Data extract START
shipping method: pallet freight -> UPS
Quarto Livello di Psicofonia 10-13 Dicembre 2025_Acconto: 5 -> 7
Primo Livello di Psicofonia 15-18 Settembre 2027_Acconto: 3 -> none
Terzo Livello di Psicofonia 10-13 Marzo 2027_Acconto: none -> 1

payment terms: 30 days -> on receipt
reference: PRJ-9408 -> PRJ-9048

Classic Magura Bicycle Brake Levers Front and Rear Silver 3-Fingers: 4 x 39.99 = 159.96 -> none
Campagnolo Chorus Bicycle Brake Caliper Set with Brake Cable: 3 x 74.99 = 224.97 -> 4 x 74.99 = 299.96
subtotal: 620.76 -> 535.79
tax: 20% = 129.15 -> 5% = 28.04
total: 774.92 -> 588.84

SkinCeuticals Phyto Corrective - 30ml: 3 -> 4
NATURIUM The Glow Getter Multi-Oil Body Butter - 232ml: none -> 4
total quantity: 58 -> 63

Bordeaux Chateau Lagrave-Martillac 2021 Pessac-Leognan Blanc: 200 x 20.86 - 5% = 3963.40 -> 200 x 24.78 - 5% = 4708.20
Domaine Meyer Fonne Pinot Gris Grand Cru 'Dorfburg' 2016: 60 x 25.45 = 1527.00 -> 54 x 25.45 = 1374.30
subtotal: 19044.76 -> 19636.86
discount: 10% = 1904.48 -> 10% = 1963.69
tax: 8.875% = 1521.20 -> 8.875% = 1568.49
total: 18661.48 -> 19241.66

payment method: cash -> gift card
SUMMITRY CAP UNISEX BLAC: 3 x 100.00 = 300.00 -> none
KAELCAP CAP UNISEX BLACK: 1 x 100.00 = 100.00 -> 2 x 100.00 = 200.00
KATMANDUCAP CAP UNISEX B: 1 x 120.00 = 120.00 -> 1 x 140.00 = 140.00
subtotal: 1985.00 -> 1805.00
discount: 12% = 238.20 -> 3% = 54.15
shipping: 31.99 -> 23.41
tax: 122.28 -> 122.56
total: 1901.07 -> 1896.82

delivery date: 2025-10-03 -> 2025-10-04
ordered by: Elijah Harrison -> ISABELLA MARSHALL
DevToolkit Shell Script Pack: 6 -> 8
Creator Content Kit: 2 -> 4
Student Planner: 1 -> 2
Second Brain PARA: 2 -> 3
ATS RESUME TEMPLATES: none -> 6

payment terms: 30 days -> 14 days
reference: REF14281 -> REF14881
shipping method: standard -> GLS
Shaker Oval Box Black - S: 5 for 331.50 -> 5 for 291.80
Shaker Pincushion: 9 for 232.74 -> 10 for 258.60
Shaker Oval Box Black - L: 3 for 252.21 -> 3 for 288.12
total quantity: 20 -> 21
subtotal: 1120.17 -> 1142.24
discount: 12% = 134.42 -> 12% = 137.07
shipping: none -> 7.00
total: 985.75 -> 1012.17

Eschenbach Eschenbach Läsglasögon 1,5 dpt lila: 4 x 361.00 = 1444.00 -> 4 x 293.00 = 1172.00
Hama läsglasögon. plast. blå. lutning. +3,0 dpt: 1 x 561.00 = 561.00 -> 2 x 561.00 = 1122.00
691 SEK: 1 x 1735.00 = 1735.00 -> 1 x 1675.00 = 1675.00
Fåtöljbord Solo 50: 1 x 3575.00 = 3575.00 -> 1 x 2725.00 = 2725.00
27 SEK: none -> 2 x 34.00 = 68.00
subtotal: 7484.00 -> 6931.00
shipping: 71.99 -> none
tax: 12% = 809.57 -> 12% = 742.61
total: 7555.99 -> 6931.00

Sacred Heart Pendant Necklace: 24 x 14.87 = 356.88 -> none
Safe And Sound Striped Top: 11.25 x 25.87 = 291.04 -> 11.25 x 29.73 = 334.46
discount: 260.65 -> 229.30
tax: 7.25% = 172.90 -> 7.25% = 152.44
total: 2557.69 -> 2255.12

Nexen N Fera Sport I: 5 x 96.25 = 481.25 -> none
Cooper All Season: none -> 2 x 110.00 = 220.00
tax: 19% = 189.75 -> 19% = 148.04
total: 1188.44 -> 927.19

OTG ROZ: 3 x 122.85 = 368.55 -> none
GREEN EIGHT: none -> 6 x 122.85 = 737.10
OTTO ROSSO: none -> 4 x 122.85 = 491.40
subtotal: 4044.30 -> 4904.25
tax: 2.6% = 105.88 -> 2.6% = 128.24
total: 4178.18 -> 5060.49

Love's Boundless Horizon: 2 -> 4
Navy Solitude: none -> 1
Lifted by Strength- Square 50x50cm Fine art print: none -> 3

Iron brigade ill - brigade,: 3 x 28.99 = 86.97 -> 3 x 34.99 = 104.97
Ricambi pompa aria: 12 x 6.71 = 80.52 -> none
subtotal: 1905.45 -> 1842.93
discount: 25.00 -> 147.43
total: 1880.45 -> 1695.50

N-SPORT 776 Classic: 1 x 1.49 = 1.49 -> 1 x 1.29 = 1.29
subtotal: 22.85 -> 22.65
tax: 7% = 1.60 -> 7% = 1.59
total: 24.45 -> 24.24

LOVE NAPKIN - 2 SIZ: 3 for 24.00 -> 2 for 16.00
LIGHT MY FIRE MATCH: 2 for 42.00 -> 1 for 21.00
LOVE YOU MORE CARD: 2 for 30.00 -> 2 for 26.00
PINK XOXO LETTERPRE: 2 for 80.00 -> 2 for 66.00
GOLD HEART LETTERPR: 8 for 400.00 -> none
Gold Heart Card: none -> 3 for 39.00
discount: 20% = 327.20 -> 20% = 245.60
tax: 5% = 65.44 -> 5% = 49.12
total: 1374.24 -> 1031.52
Data extract END
» **The problem**
Reproduce verbatim the lines above, from the line with "OTG ROZ: 3 x 122.85 = 368.55 -> none" through the line with "Lifted by Strength- Square".

» **Expected answer**
OTG ROZ: 3 x 122.85 = 368.55 -> none
GREEN EIGHT: none -> 6 x 122.85 = 737.10
OTTO ROSSO: none -> 4 x 122.85 = 491.40
subtotal: 4044.30 -> 4904.25
tax: 2.6% = 105.88 -> 2.6% = 128.24
total: 4178.18 -> 5060.49

Love's Boundless Horizon: 2 -> 4
Navy Solitude: none -> 1
Lifted by Strength- Square 50x50cm Fine art print: none -> 3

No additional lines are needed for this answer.